How many of you have compromised on your expectations that you had set before you got married? Ever wondered why? Were the expectations realistic?
In the course of a conversation with a friend yesterday, she lamented how women seem to want to wait forever a certain Mr. Right. Waiting makes some sense and this is how it probably should be. You cannot and should not spend the rest of your life with the wrong person. However, the question remains “In the quest for perfection, are you missing out on the gems who could become the perfect diamonds with a wee bit of polishing?”

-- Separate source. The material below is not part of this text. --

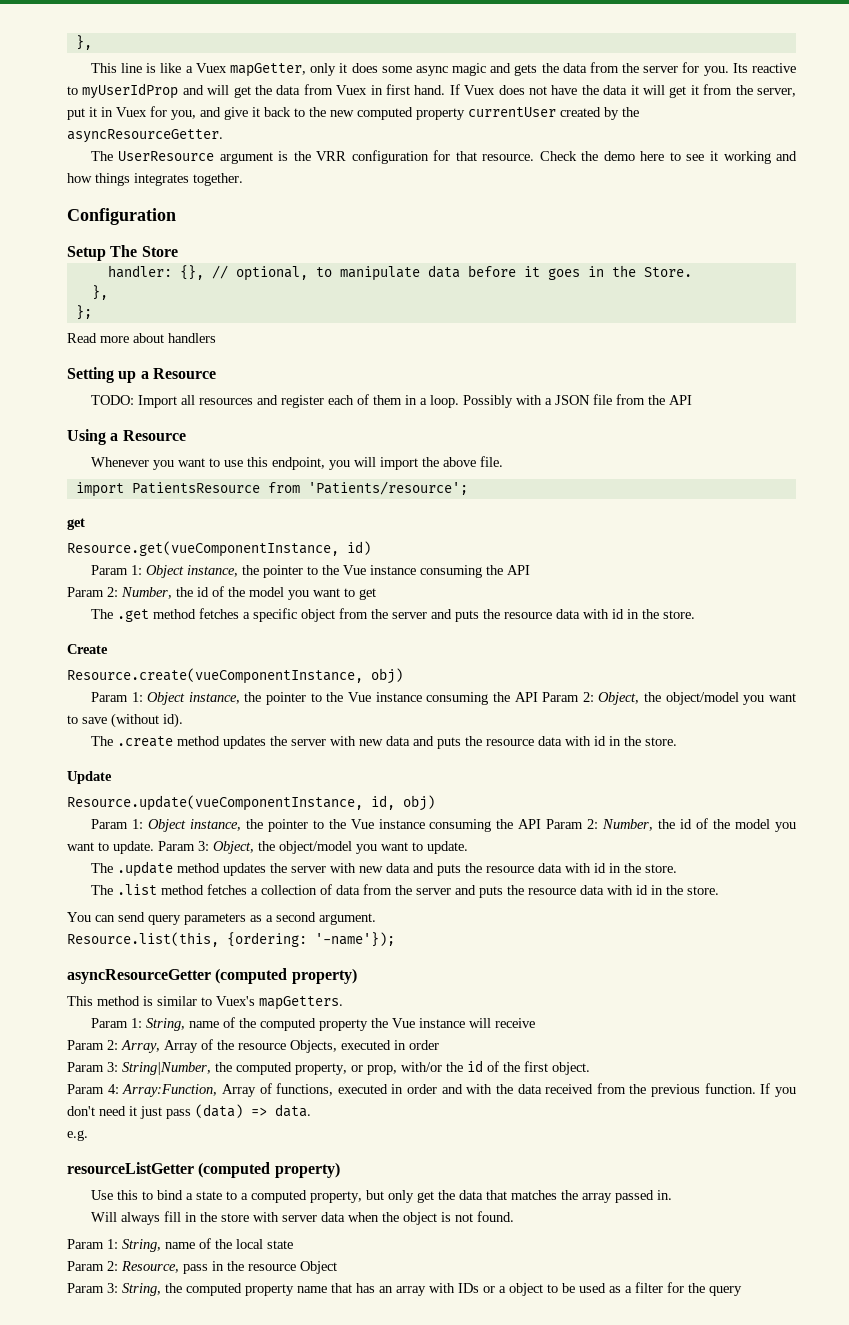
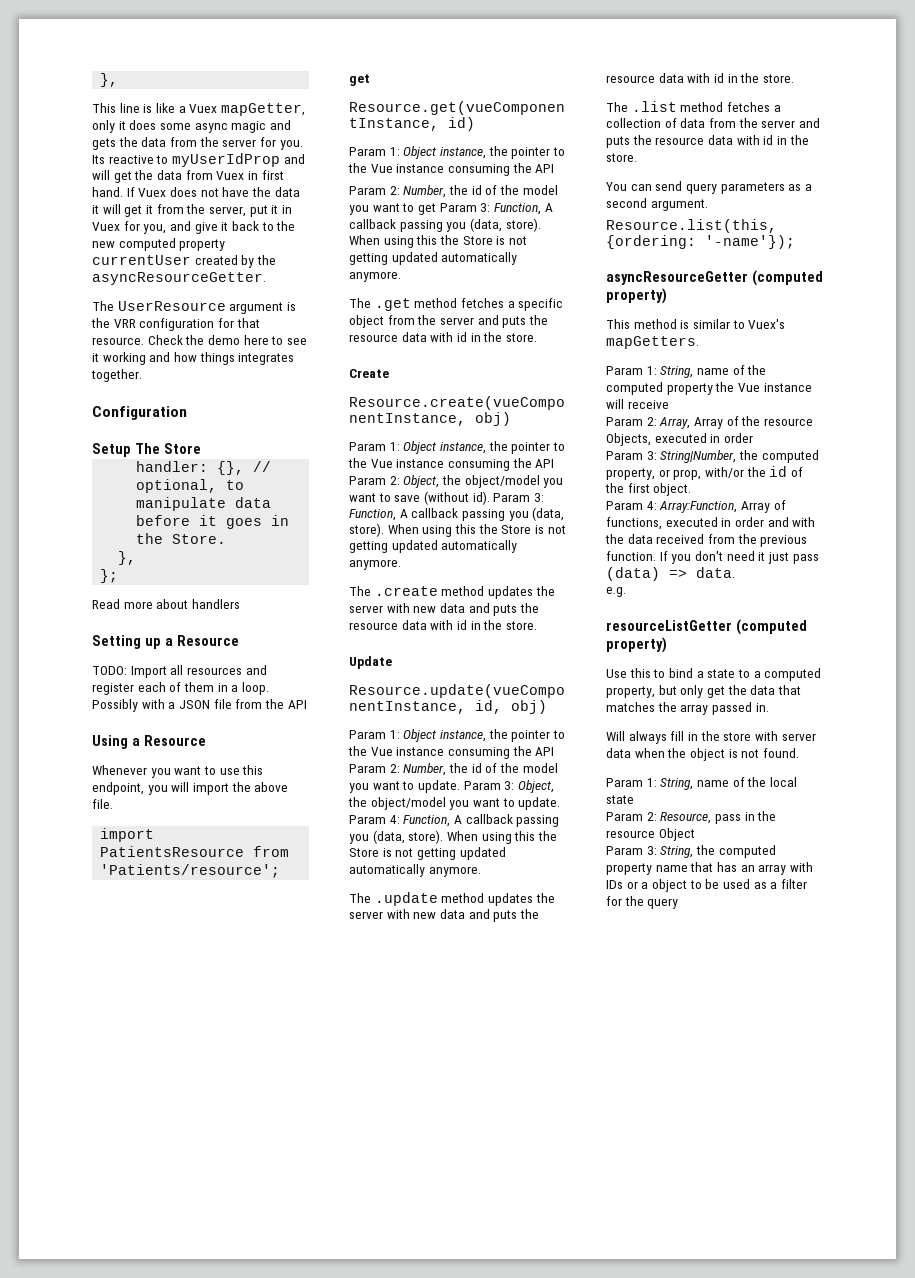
- Param 2: Number, the id of the model you want to get
+ Param 2: Number, the id of the model you want to get Param 3: Function, A callback passing you (data, store). When using this the Store is not getting updated automatically anymore.
- Param 1: Object instance, the pointer to the Vue instance consuming the API Param 2: Object, the object/model you want to save (without id).
+ Param 1: Object instance, the pointer to the Vue instance consuming the API Param 2: Object, the object/model you want to save (without id). Param 3: Function, A callback passing you (data, store). When using this the Store is not getting updated automatically anymore.
+ Param 4: Function, A callback passing you (data, store). When using this the Store is not getting updated automatically anymore.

@flirtingshadows offers a different opinion:
While some of my friends would agree that waiting for a certain Mr. Right is worth the while, I’m not really sure how it works. Is there a mental and/or approximate timeline as to how long one waits for and then readily accepts anyone that comes along beyond that deadline? Or does one wait indefinitely? Can we be as clinical and removed about it? The answers don’t come easy. But I know intuition does. Instincts do.
Most of my gal pals will agree that their intuition and instincts haven’t let them down. I have also been informed, or advised if you will, that at some point we will meet individuals whom we can bond with, for the rest of our lives. There will be that feeling of “Yes, I could possibly spend my entire life with this man. He is smart, he makes me laugh. Also cooks decently.” That I have been told is affirmation enough. And polished, unpolished, gem, no-gem; all these thoughts fly out of the window.

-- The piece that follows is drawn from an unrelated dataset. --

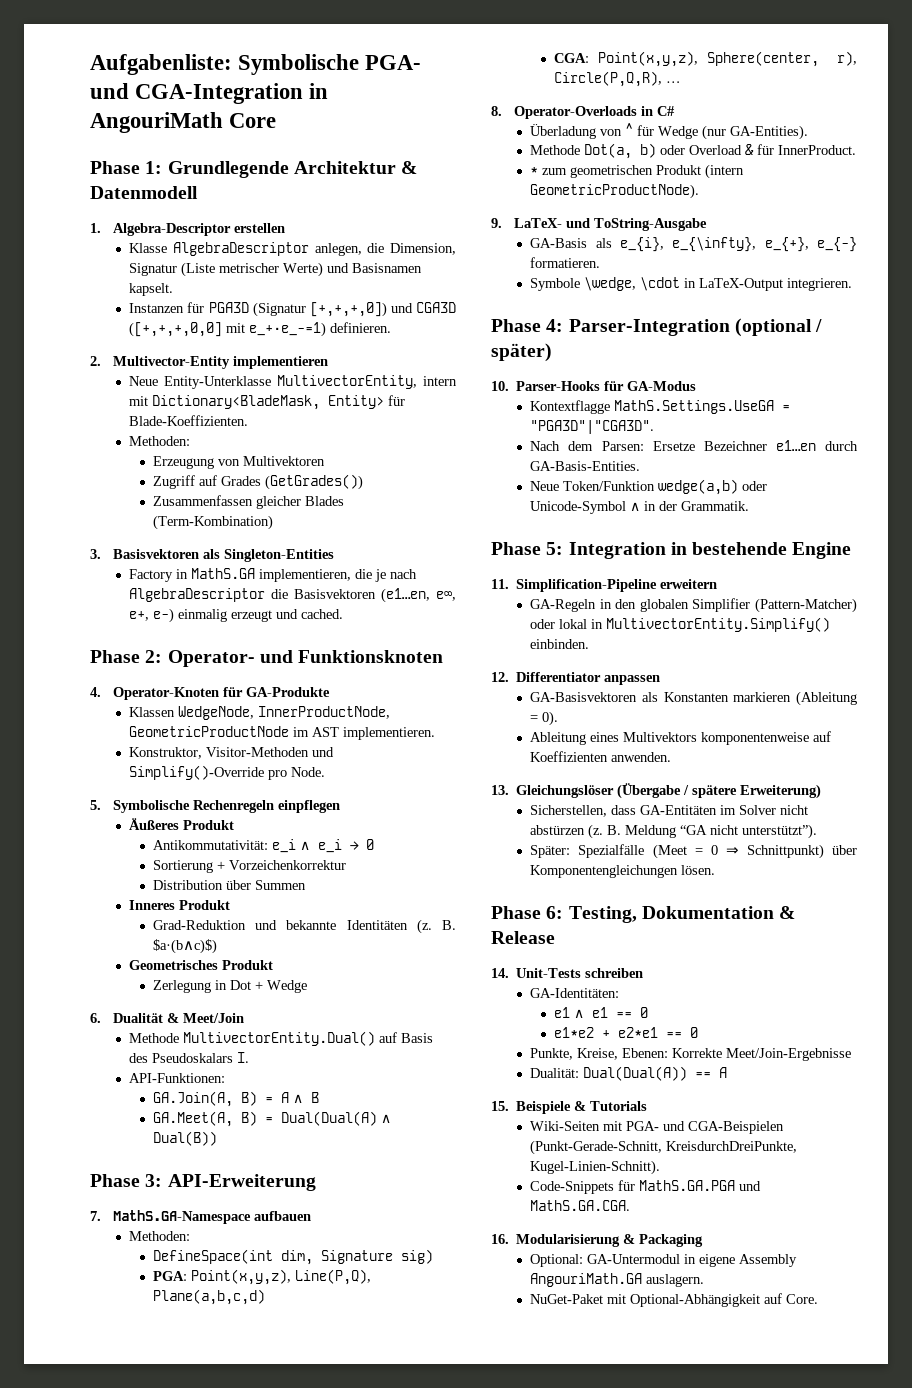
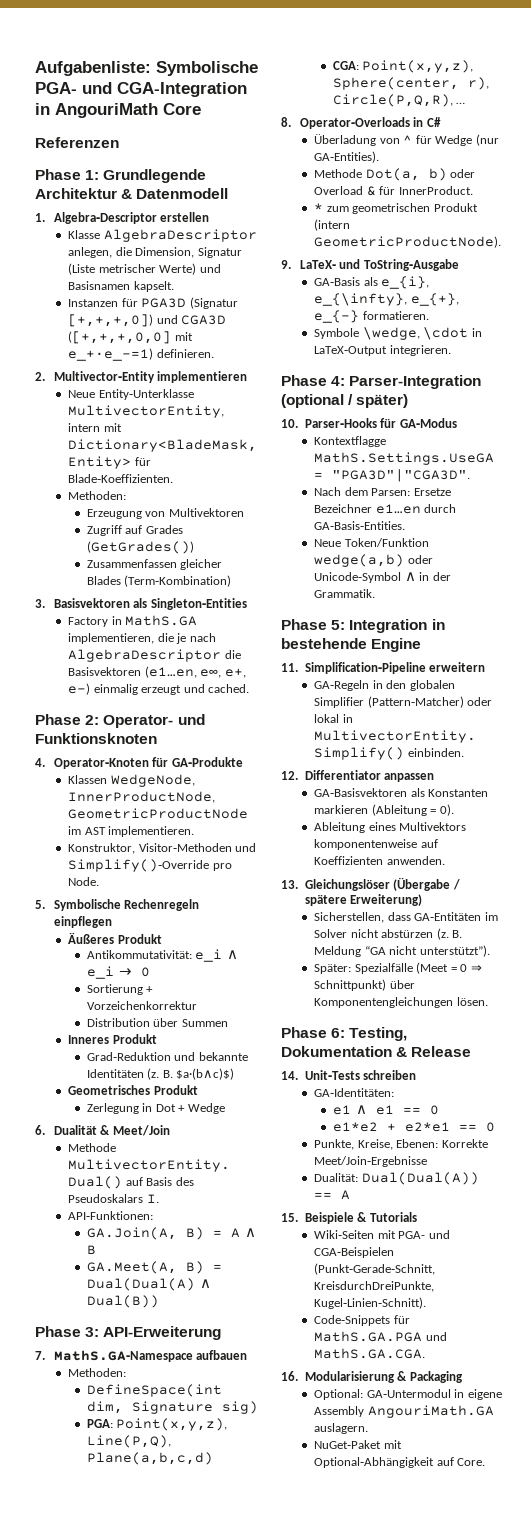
+ Referenzen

You might call it waiting. I call it leading life nonchalantly. Yes, I often stay up nights, pondering over the how and when and the finer points of it all. But I also know that when things have to fall, they just will. Your expectations (realistic or unrealistic) can only take you so far. The rest you’ve got to leave to the master plan of the universe.
Thank you @flirtingshadows. 🙂
I also often stay up nights thinking about these things. But I always fall asleep with the thought that tomorrow is a brand new day. Let us see what the master plan of the universe has in store for me.
Thank you!
@flirtingshadows Everything seems to alright but when did “Decent Cooking” got into the list of Mr Right’s Capability!!!!!!!!
It was just an example. Feel free to replace it with any other attribute.
Well honestly there is nothing like the Perfect Man or the Perfect Woman. We just need to see what we like in the person and frankly get used to what we may not like! I guess we do that in all relationships.. even our best friends may have things that we don’t like ! But there is a difference between getting used to a few dissimilarities and spending your life adjusting and accommodating. Adjusting and accommodating all your life is so not worth it!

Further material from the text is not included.